[Task material — start]

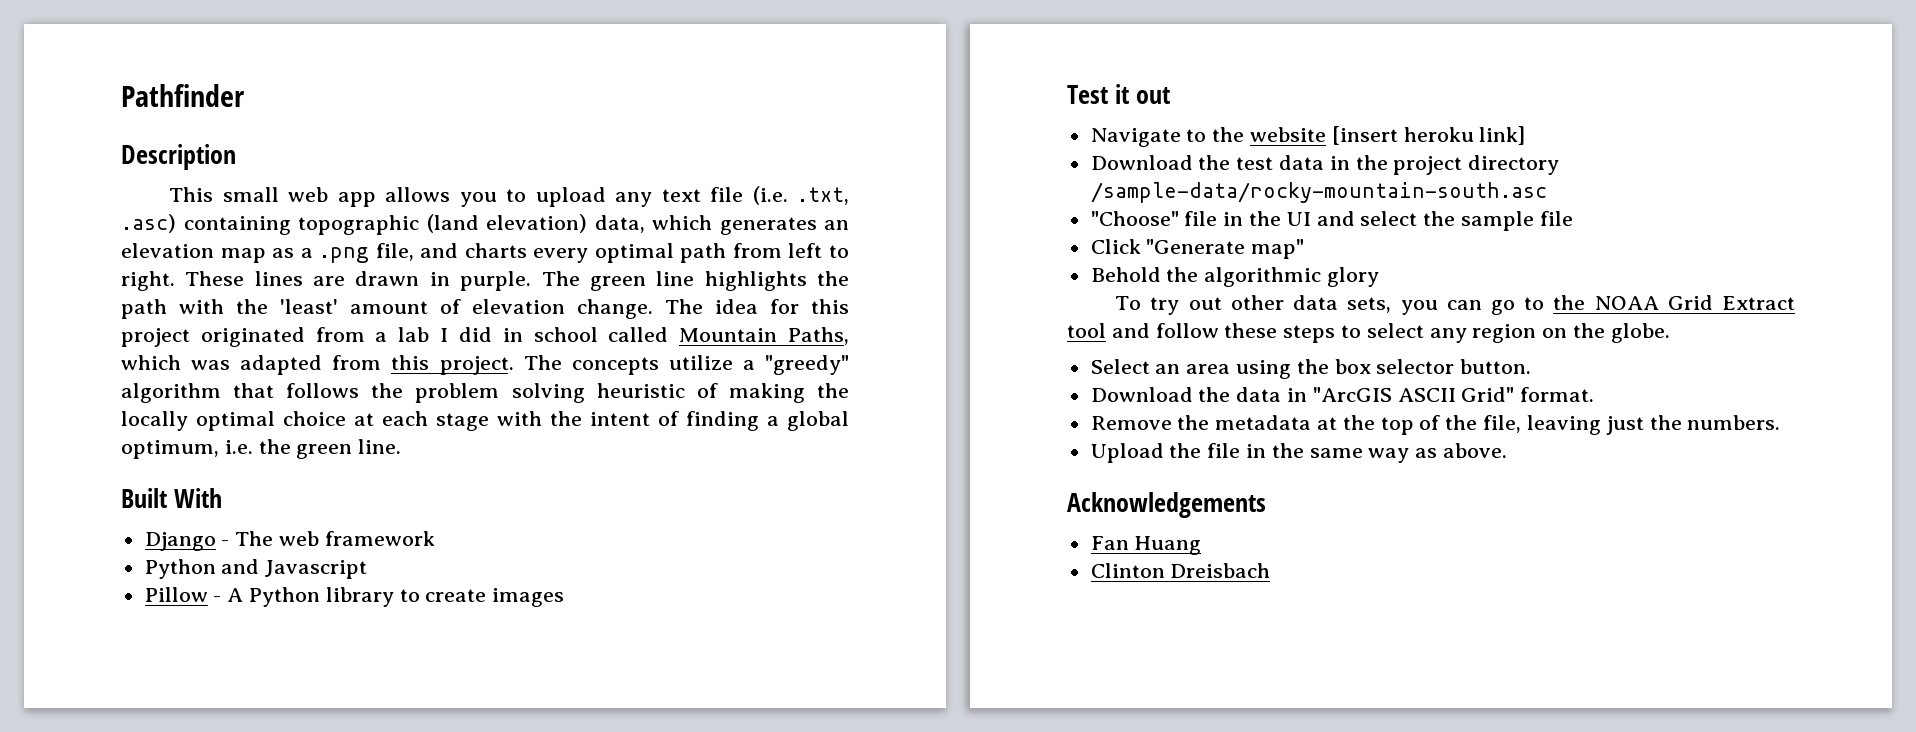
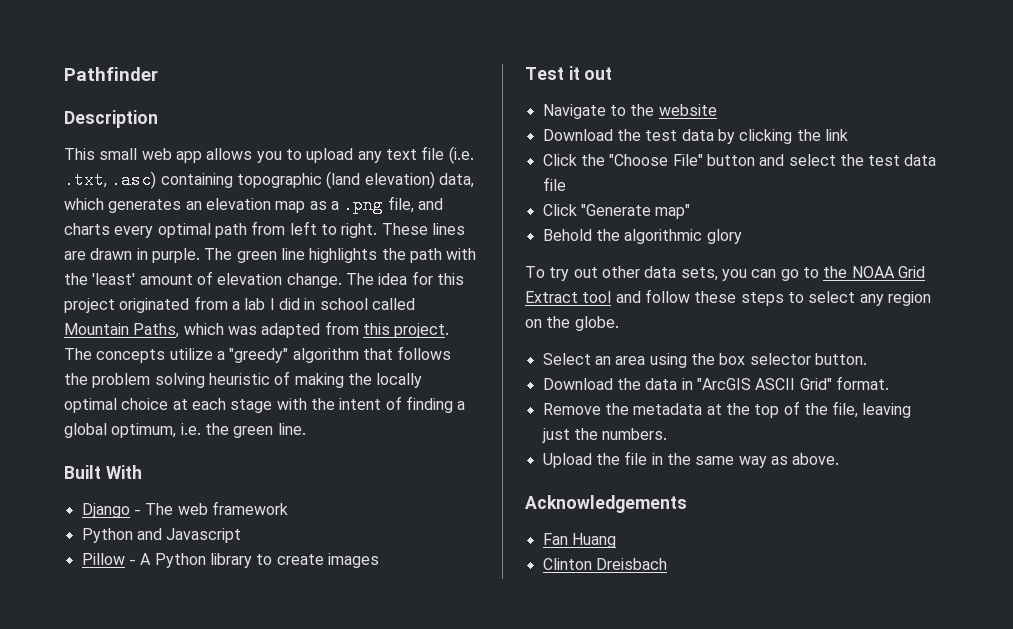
- Navigate to the website [insert heroku link]
+ Navigate to the website
- Download the test data in the project directory /sample-data/rocky-mountain-south.asc
- "Choose" file in the UI and select the sample file
+ Download the test data by clicking the link
+ Click the "Choose File" button and select the test data file

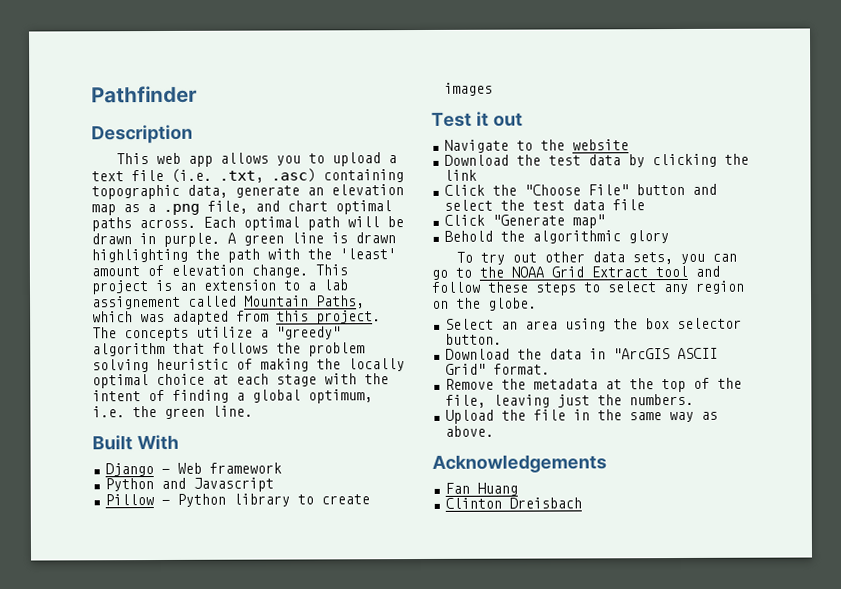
- This small web app allows you to upload any text file (i.e. .txt, .asc) containing topographic (land elevation) data, which generates an elevation map as a .png file, and charts every optimal path from left to right. These lines are drawn in purple.
+ This web app allows you to upload a text file (i.e. .txt, .asc) containing topographic data, generate an elevation map as a .png file, and chart optimal paths across. Each optimal path will be drawn in purple.
- The green line highlights the path with the 'least' amount of elevation change.
+ A green line is drawn highlighting the path with the 'least' amount of elevation change.
- The idea for this project originated from a lab I did in school called Mountain Paths, which was adapted from this project.
+ This project is an extension to a lab assignement called Mountain Paths, which was adapted from this project.
- Django - The web framework
+ Django - Web framework
- Pillow - A Python library to create images
+ Pillow - Python library to create images

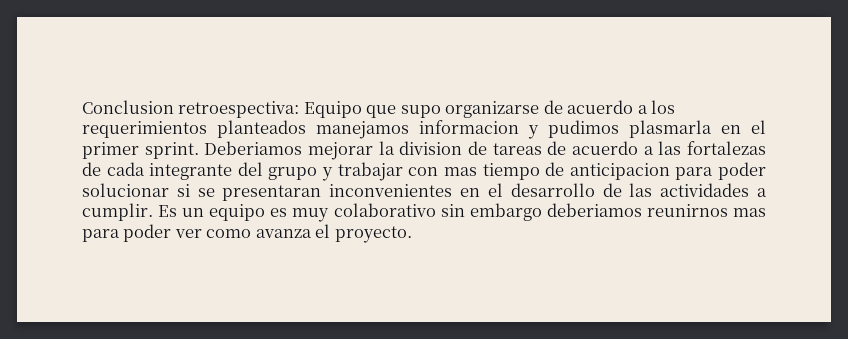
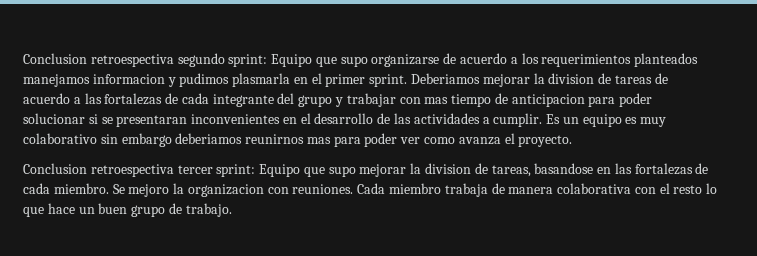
- Conclusion retroespectiva: Equipo que supo organizarse de acuerdo a los requerimientos planteados manejamos informacion y pudimos plasmarla en el primer sprint.
+ Conclusion retroespectiva segundo sprint: Equipo que supo organizarse de acuerdo a los requerimientos planteados manejamos informacion y pudimos plasmarla en el primer sprint.
+ Conclusion retroespectiva tercer sprint: Equipo que supo mejorar la division de tareas, basandose en las fortalezas de cada miembro. Se mejoro la organizacion con reuniones. Cada miembro trabaja de manera colaborativa con el resto lo que hace un buen grupo de trabajo.

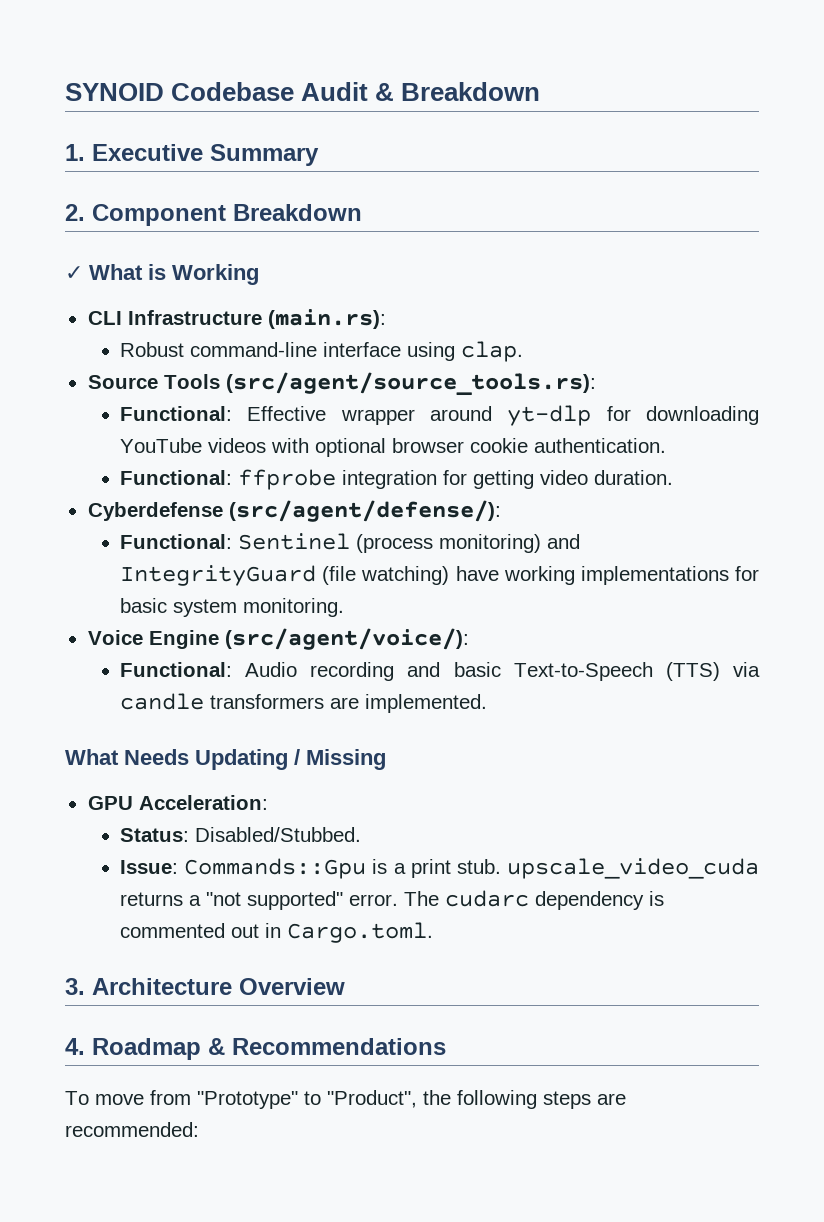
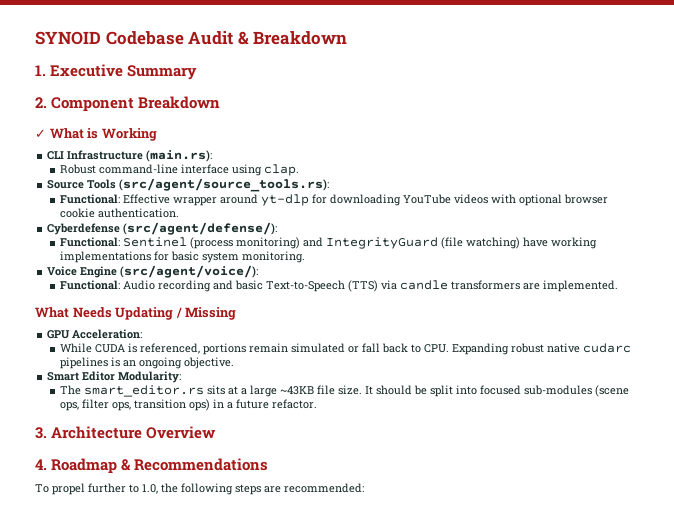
- Functional: ffprobe integration for getting video duration.
- Status: Disabled/Stubbed.
- Issue: Commands::Gpu is a print stub. upscale_video_cuda returns a "not supported" error. The cudarc dependency is commented out in Cargo.toml.
+ While CUDA is referenced, portions remain simulated or fall back to CPU. Expanding robust native cudarc pipelines is an ongoing objective.
+ Smart Editor Modularity:
+ The smart_editor.rs sits at a large ~43KB file size. It should be split into focused sub-modules (scene ops, filter ops, transition ops) in a future refactor.
- To move from "Prototype" to "Product", the following steps are recommended:
+ To propel further to 1.0, the following steps are recommended:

[Task material — finish]

◆ Work to be completed
Output each record exactly as it appears, but not the pictures.

◆ Result of this task
- Navigate to the website [insert heroku link]
+ Navigate to the website
- Download the test data in the project directory /sample-data/rocky-mountain-south.asc
- "Choose" file in the UI and select the sample file
+ Download the test data by clicking the link
+ Click the "Choose File" button and select the test data file

- This small web app allows you to upload any text file (i.e. .txt, .asc) containing topographic (land elevation) data, which generates an elevation map as a .png file, and charts every optimal path from left to right. These lines are drawn in purple.
+ This web app allows you to upload a text file (i.e. .txt, .asc) containing topographic data, generate an elevation map as a .png file, and chart optimal paths across. Each optimal path will be drawn in purple.
- The green line highlights the path with the 'least' amount of elevation change.
+ A green line is drawn highlighting the path with the 'least' amount of elevation change.
- The idea for this project originated from a lab I did in school called Mountain Paths, which was adapted from this project.
+ This project is an extension to a lab assignement called Mountain Paths, which was adapted from this project.
- Django - The web framework
+ Django - Web framework
- Pillow - A Python library to create images
+ Pillow - Python library to create images

- Conclusion retroespectiva: Equipo que supo organizarse de acuerdo a los requerimientos planteados manejamos informacion y pudimos plasmarla en el primer sprint.
+ Conclusion retroespectiva segundo sprint: Equipo que supo organizarse de acuerdo a los requerimientos planteados manejamos informacion y pudimos plasmarla en el primer sprint.
+ Conclusion retroespectiva tercer sprint: Equipo que supo mejorar la division de tareas, basandose en las fortalezas de cada miembro. Se mejoro la organizacion con reuniones. Cada miembro trabaja de manera colaborativa con el resto lo que hace un buen grupo de trabajo.

- Functional: ffprobe integration for getting video duration.
- Status: Disabled/Stubbed.
- Issue: Commands::Gpu is a print stub. upscale_video_cuda returns a "not supported" error. The cudarc dependency is commented out in Cargo.toml.
+ While CUDA is referenced, portions remain simulated or fall back to CPU. Expanding robust native cudarc pipelines is an ongoing objective.
+ Smart Editor Modularity:
+ The smart_editor.rs sits at a large ~43KB file size. It should be split into focused sub-modules (scene ops, filter ops, transition ops) in a future refactor.
- To move from "Prototype" to "Product", the following steps are recommended:
+ To propel further to 1.0, the following steps are recommended:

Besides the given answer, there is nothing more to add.